# [YOUR GOAL]
Find the line with "для генерации сказок" in the entries below, then reproduce it and every line after it down to and including the line with "- 4. После завершения", exactly.

__________

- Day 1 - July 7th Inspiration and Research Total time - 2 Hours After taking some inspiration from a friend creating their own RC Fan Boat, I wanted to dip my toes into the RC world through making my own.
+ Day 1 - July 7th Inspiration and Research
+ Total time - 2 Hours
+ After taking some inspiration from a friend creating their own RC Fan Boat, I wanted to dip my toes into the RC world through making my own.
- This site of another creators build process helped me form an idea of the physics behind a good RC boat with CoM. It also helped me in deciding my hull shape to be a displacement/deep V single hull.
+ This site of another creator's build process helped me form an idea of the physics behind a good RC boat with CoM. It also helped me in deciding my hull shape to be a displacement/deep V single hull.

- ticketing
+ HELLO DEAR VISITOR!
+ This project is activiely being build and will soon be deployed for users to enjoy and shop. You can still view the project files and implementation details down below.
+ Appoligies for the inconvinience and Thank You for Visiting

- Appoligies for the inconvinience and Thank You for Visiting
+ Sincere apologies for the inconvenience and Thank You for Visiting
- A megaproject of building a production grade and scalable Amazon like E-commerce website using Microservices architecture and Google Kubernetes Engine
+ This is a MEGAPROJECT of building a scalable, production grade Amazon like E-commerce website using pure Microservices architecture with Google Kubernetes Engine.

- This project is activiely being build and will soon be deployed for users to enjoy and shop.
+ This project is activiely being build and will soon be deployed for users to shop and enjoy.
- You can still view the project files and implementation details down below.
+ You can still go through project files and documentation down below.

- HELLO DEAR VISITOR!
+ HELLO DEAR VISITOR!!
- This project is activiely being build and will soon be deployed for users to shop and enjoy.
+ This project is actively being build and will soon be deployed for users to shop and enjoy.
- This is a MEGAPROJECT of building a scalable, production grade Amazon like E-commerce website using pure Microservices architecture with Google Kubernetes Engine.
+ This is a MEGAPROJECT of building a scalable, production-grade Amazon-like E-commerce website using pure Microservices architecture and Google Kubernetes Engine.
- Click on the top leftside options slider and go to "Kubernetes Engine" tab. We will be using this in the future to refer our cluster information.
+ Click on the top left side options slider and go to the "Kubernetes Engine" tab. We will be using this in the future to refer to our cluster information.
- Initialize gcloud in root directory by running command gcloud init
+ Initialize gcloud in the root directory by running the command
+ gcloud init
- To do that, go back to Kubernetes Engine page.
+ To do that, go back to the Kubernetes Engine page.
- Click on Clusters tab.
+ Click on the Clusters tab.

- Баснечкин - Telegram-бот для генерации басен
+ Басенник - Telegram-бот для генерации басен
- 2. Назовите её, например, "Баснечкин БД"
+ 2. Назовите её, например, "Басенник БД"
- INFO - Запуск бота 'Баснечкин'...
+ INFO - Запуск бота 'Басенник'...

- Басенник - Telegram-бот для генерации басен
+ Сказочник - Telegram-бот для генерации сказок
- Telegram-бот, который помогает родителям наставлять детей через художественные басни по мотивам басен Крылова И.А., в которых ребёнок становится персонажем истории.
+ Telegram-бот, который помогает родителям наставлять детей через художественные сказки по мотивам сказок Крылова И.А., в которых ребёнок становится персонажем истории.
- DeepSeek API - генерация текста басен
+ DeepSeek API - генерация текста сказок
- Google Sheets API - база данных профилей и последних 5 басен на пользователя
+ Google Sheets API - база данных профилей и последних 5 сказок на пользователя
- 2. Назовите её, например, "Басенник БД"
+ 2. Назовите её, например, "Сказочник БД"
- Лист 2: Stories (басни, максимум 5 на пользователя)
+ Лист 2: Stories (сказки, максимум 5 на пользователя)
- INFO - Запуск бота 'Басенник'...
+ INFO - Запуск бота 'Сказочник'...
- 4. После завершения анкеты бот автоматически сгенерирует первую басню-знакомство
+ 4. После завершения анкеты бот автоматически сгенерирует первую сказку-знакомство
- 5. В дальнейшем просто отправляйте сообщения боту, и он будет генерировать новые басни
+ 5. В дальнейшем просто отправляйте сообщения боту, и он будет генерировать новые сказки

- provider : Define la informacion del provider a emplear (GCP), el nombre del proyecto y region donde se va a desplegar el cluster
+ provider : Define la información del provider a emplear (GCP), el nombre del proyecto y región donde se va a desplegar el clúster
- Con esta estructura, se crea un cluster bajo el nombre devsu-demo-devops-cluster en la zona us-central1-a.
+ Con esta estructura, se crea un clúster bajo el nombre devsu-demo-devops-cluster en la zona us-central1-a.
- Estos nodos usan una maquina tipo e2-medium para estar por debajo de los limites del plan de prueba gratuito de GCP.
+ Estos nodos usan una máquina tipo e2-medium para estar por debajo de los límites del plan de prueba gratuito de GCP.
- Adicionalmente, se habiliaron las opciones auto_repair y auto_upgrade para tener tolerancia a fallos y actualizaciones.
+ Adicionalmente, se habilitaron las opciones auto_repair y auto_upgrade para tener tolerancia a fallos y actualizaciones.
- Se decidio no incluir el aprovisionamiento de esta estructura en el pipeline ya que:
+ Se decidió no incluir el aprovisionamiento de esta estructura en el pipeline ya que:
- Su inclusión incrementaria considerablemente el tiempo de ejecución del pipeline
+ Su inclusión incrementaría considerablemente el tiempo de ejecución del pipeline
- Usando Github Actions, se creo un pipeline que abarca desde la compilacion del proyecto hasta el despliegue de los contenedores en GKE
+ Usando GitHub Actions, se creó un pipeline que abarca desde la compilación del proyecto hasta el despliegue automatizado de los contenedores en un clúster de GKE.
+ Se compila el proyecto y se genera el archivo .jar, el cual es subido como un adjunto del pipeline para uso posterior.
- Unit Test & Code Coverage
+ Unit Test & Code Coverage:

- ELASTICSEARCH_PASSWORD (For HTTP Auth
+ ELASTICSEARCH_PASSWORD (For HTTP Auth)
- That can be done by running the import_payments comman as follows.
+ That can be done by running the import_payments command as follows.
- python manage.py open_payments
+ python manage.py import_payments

__________

# [SOLUTION TO THE PROBLEM]
+ Сказочник - Telegram-бот для генерации сказок
- Telegram-бот, который помогает родителям наставлять детей через художественные басни по мотивам басен Крылова И.А., в которых ребёнок становится персонажем истории.
+ Telegram-бот, который помогает родителям наставлять детей через художественные сказки по мотивам сказок Крылова И.А., в которых ребёнок становится персонажем истории.
- DeepSeek API - генерация текста басен
+ DeepSeek API - генерация текста сказок
- Google Sheets API - база данных профилей и последних 5 басен на пользователя
+ Google Sheets API - база данных профилей и последних 5 сказок на пользователя
- 2. Назовите её, например, "Басенник БД"
+ 2. Назовите её, например, "Сказочник БД"
- Лист 2: Stories (басни, максимум 5 на пользователя)
+ Лист 2: Stories (сказки, максимум 5 на пользователя)
- INFO - Запуск бота 'Басенник'...
+ INFO - Запуск бота 'Сказочник'...
- 4. После завершения анкеты бот автоматически сгенерирует первую басню-знакомство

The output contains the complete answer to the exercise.